§ **Problem to solve**
Output all entries precisely and leave out the pictures.
START Supplied information
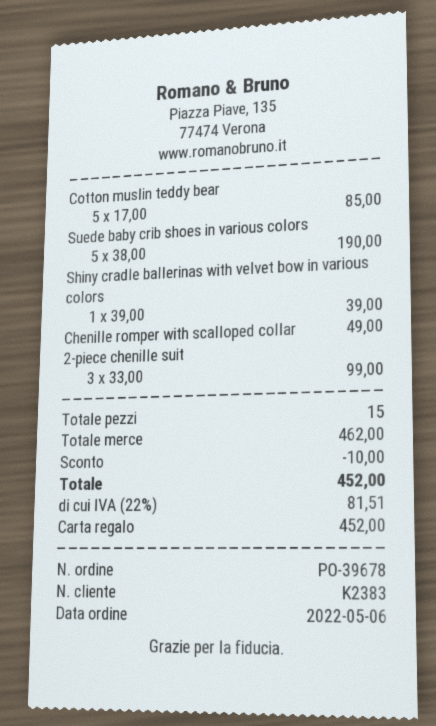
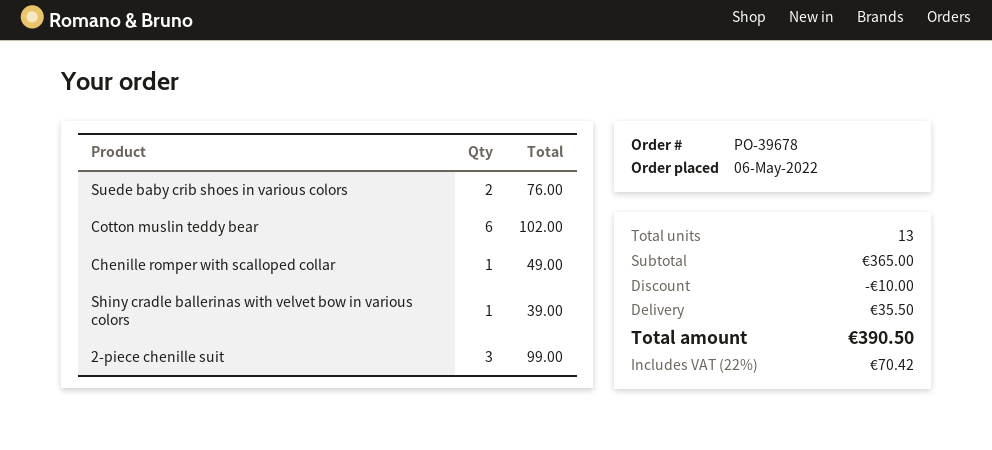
Cotton muslin teddy bear: 5 for 85.00 -> 6 for 102.00
Suede baby crib shoes in various colors: 5 for 190.00 -> 2 for 76.00
total quantity: 15 -> 13
subtotal: 462.00 -> 365.00
shipping: none -> 35.50
tax: 22% = 81.51 -> 22% = 70.42
total: 452.00 -> 390.50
END Supplied information
§ **Answer space**
Cotton muslin teddy bear: 5 for 85.00 -> 6 for 102.00
Suede baby crib shoes in various colors: 5 for 190.00 -> 2 for 76.00
total quantity: 15 -> 13
subtotal: 462.00 -> 365.00
shipping: none -> 35.50
tax: 22% = 81.51 -> 22% = 70.42
total: 452.00 -> 390.50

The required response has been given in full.